While these were lazing, fishing and beer slopping tunes of a particularly effective order, Bishop’s obvious affection for his first musical loves always peeked through even the most formulaic of his early seventies offerings, and his faith was amply rewarded with the release of “Fooled Around and Fell In Love,” the single from “Struttin My Stuff.”
“Fooled Around and Fell In Love,” a huge hit in the spring of 1976, was both a reaffirmation of Bishop’s most fundamental instincts and an abrupt departure from the prevailing Crabshaw norm, the latter owing primarily to the appearance of a genuine singer in the guitarist’s consort.
It may have taken only a few years for Mickey Thomas to become the voice that we all loved to hate during his tenure with various incarnations of Starship in the 1980’s, but in 1976 he was fresh and bright, and the gospel-trained Thomas’s expansive vocal talents brought Bishop a memorable Billboard #3 song and a two-year window of headlining status.

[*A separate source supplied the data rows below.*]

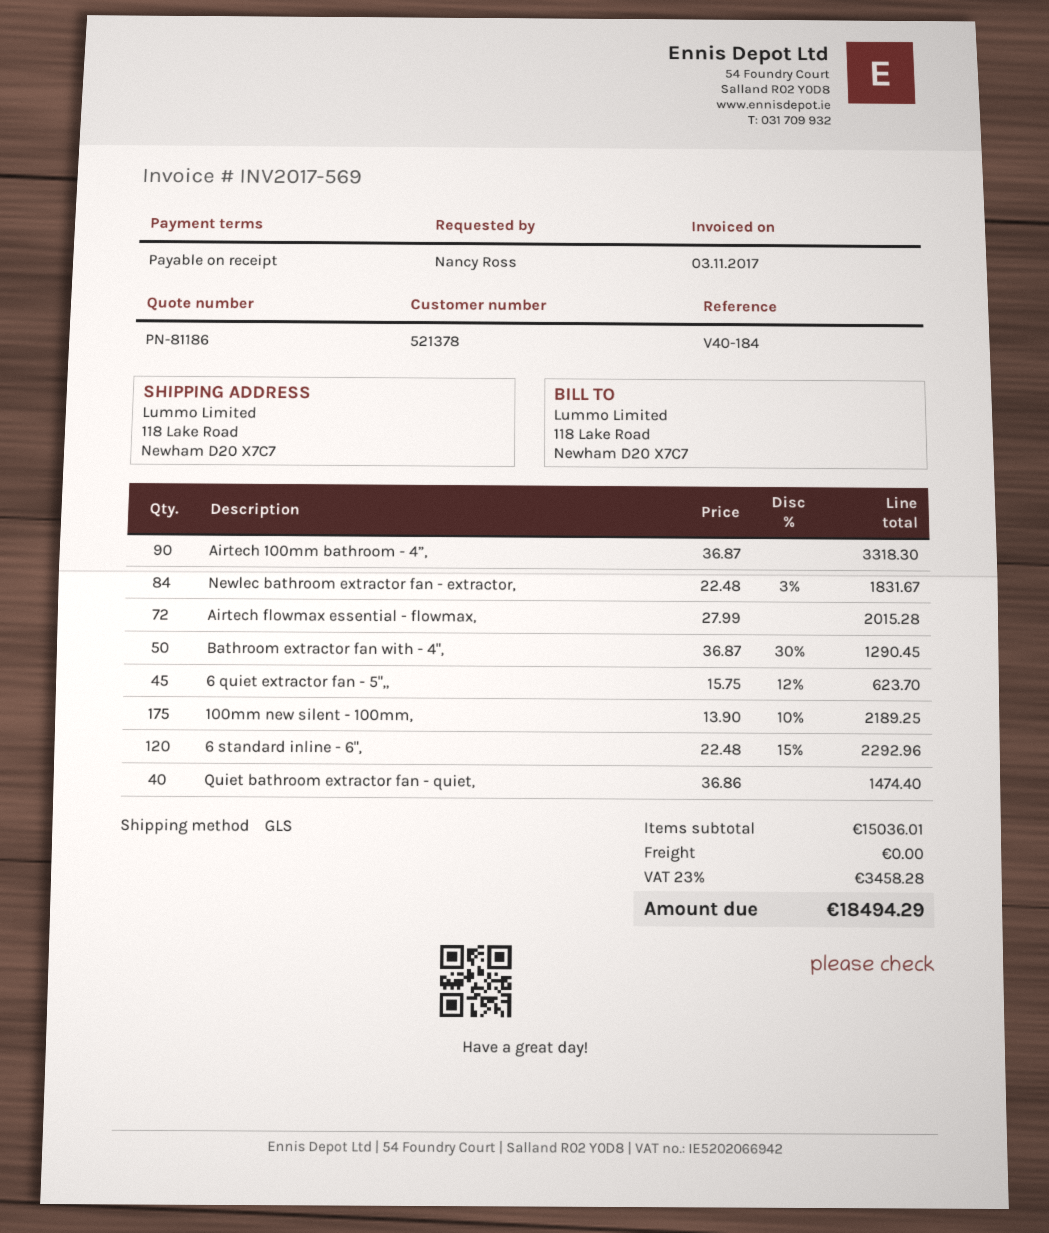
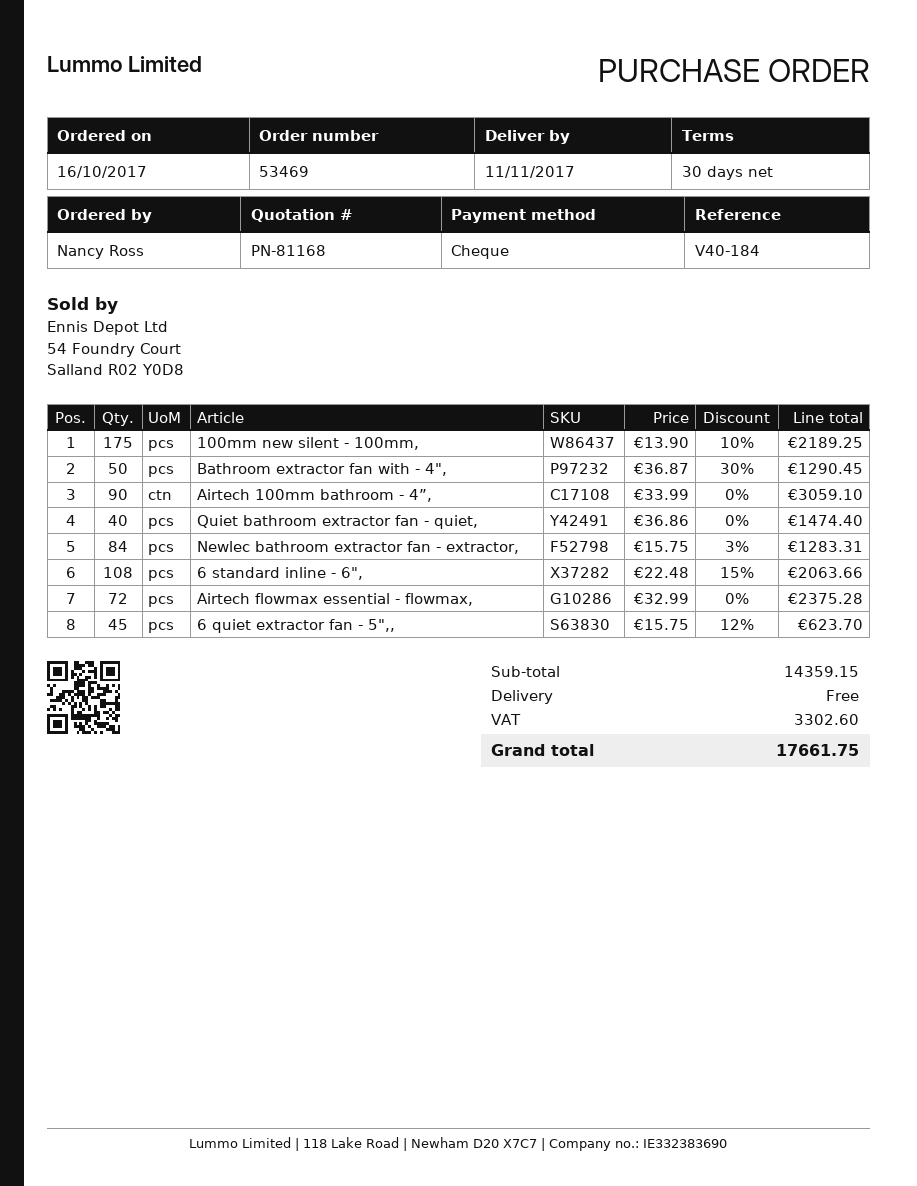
quote number: PN-81186 -> PN-81168
payment terms: on receipt -> 30 days
Airtech 100mm bathroom - 4”,: 90 x 36.87 = 3318.30 -> 90 x 33.99 = 3059.10
Newlec bathroom extractor fan - extractor,: 84 x 22.48 - 3% = 1831.67 -> 84 x 15.75 - 3% = 1283.31
Airtech flowmax essential - flowmax,: 72 x 27.99 = 2015.28 -> 72 x 32.99 = 2375.28
6 standard inline - 6",: 120 x 22.48 - 15% = 2292.96 -> 108 x 22.48 - 15% = 2063.66
subtotal: 15036.01 -> 14359.15
tax: 3458.28 -> 3302.60
total: 18494.29 -> 17661.75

What I remember best about “Fooled Around and Fell In Love” was that it landed in my ears during springtime, acting as a much needed palliative for the maddening emotional outpourings of adolescence that beset me then -- each and every ache of unrequited yearning, tug of hormonal confusion and hammerlock of youthful angst. The song was wistful, yet hopeful. One might indeed survive the sheer confusion of the inexperience of “love,” or lust, or whatever ephemeral reactions of brain chemistry that were being deciphered that way at age 16. Art actually helped. You could write about it, sing about it, sketch it, and work with it.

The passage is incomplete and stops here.